Il sublime, assai più del bello, va “oltre” gli aspetti della
natura immanente, andando verso la trascendenza del divino.
La filosofia della storia
La prima opera d'interesse per la concezione della filosofia della
storia in Kant è l'Idea per una storia universale dal punto
di vista cosmopolitico del 1784. Compaiono nel titolo le concezioni
illuministe della storia considerata universale, nel senso che si
prescinde dalle singole storie delle singole nazioni, volendo
indicare la storia come appartenente a tutti gli uomini senza
distinzioni: quindi essa non può essere che universale e
cosmopolita così come nel suo Saggio sui costumi la definiva
Voltaire, a cui d'altronde risale anche l'espressione filosofia
della storia (in La philosophie de l'histoire del 1765).
La riflessione kantiana sulla storia troverà poi un ulteriore
approfondimento nello scritto Per la pace perpetua: un progetto
filosofico del 1795, dove si terrà conto della situazione
storica contemporanea profondamente mutata con lo scoppio della
Rivoluzione francese.
Il discorso sulla filosofia della storia troverà infine la
sua conclusione ne Il conflitto delle facoltà (1798), dove si
analizza lo scontro tra le facoltà universitarie per
conquistare il primato nel mondo accademico.
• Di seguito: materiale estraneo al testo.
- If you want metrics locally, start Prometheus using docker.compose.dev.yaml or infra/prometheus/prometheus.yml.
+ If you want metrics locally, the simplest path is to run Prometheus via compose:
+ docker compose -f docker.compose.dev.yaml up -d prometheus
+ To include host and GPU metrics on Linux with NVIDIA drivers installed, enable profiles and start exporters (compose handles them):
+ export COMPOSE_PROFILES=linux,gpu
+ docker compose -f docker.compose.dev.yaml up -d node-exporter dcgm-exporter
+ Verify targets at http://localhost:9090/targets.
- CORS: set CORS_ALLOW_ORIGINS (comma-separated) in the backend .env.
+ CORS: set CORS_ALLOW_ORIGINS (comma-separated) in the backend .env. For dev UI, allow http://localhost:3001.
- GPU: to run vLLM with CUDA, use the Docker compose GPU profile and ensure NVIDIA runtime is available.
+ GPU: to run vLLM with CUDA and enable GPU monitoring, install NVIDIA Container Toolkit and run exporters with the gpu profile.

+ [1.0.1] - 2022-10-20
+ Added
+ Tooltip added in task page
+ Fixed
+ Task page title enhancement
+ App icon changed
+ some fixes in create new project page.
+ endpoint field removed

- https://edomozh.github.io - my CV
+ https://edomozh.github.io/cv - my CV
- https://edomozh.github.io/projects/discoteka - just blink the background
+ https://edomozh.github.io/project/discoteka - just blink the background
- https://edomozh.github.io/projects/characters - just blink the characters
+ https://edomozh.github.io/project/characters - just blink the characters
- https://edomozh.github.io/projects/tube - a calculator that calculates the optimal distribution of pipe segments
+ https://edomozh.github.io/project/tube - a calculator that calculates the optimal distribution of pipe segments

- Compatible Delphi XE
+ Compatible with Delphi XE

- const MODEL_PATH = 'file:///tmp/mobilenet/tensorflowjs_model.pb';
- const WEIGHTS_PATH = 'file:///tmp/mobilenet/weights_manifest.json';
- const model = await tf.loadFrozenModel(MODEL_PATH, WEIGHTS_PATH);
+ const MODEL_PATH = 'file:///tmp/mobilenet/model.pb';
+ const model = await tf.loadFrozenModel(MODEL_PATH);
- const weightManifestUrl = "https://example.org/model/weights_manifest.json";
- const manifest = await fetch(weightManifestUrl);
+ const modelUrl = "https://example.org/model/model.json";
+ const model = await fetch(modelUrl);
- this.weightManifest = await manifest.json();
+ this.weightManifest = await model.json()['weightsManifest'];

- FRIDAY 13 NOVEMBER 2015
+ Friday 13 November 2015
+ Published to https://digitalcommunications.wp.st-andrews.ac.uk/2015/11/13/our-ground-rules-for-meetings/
Quest'ultimo scritto
sembrerebbe estraneo al tema della filosofia della storia se non si
considerasse quanto dice Kant in un breve frammento: «Se il
genere umano sia in costante progresso verso il meglio.» Qui
comincia ad apparire una certa vena di scetticismo per cui Kant
inizia, con la visione del Terrore giacobino sotto gli occhi, ad
avere dei dubbi sull'effettivo valore della Rivoluzione francese.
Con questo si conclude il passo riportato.